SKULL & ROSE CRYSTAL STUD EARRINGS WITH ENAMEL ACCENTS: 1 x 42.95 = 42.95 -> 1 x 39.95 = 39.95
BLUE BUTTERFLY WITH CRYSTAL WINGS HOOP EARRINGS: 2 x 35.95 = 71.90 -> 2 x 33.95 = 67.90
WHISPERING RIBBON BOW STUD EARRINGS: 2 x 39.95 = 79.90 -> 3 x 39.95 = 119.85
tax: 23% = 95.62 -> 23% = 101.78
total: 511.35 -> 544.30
•••••
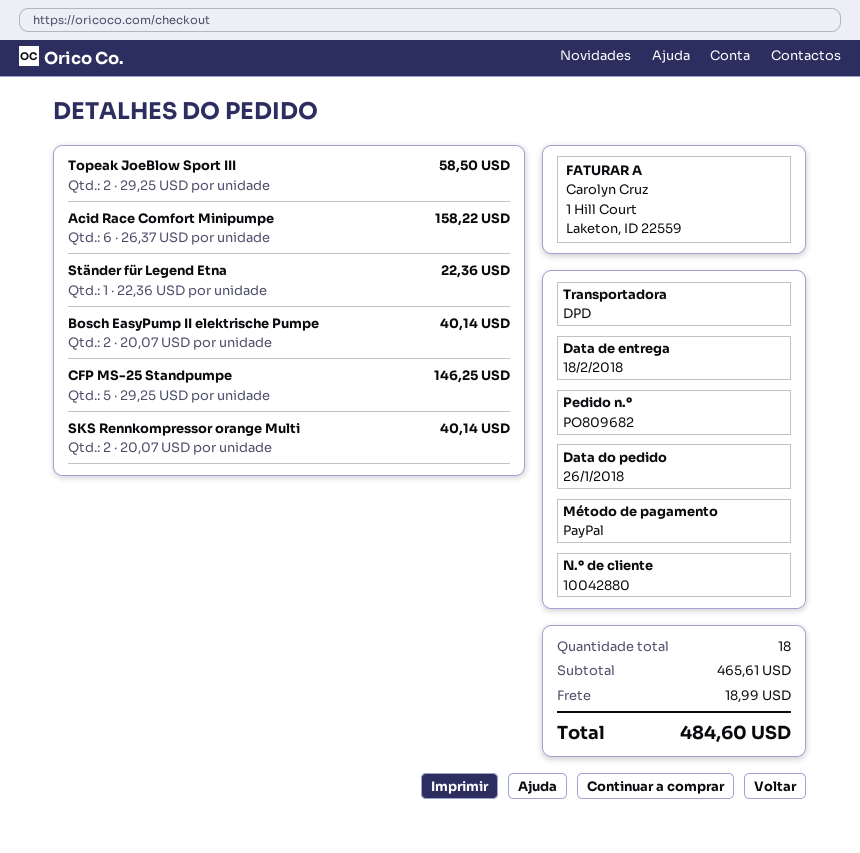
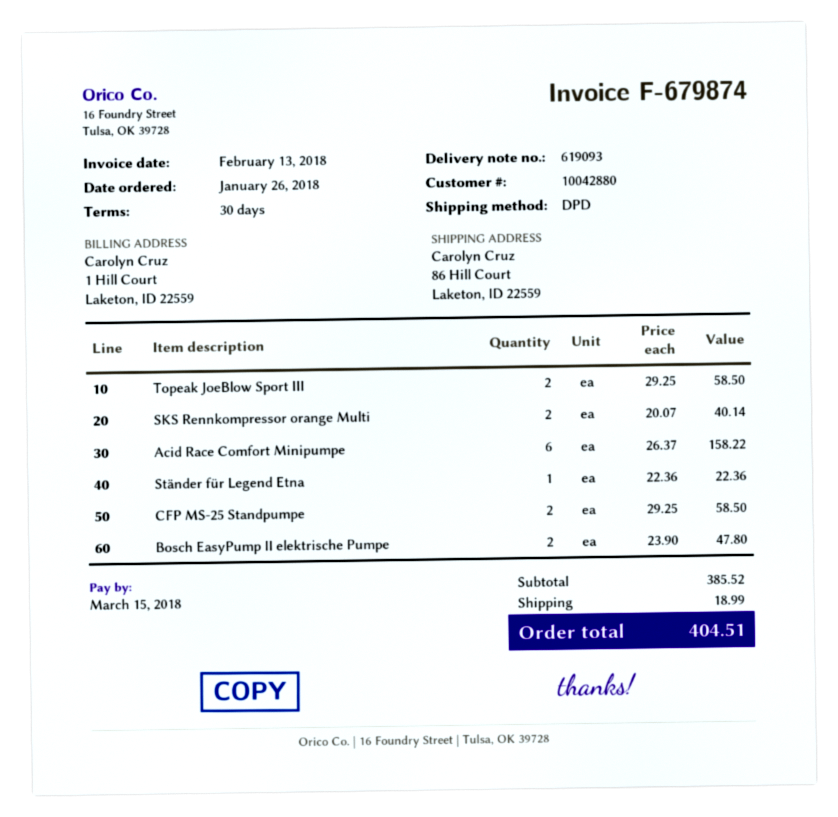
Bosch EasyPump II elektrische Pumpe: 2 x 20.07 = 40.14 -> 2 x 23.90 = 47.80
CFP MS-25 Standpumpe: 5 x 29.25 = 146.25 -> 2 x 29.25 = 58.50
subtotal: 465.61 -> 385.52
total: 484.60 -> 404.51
•••••
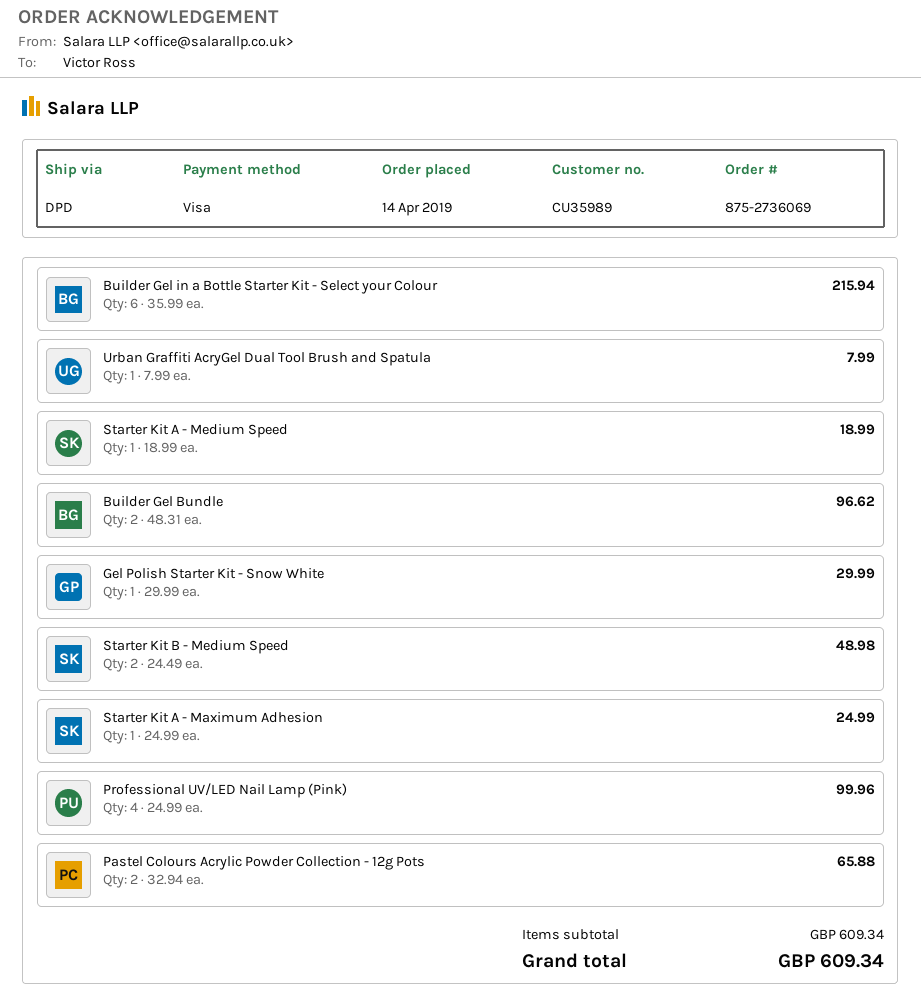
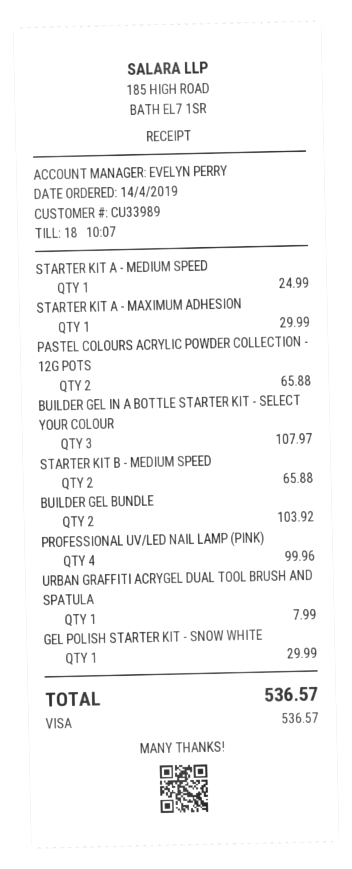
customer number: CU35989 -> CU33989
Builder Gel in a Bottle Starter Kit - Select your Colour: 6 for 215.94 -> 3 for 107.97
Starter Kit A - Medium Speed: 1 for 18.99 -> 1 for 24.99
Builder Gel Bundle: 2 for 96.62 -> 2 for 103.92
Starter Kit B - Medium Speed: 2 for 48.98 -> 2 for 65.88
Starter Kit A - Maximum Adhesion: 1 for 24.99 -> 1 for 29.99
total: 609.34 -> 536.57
•••••
▶ [TASK STATEMENT] Retype only this portion of the data above: the line containing "Starter Kit A - Medium", the line containing "total: 609.34 -> 536.57", and all lines between them, exactly.

▶ [YOUR SOLUTION]
Starter Kit A - Medium Speed: 1 for 18.99 -> 1 for 24.99
Builder Gel Bundle: 2 for 96.62 -> 2 for 103.92
Starter Kit B - Medium Speed: 2 for 48.98 -> 2 for 65.88
Starter Kit A - Maximum Adhesion: 1 for 24.99 -> 1 for 29.99
total: 609.34 -> 536.57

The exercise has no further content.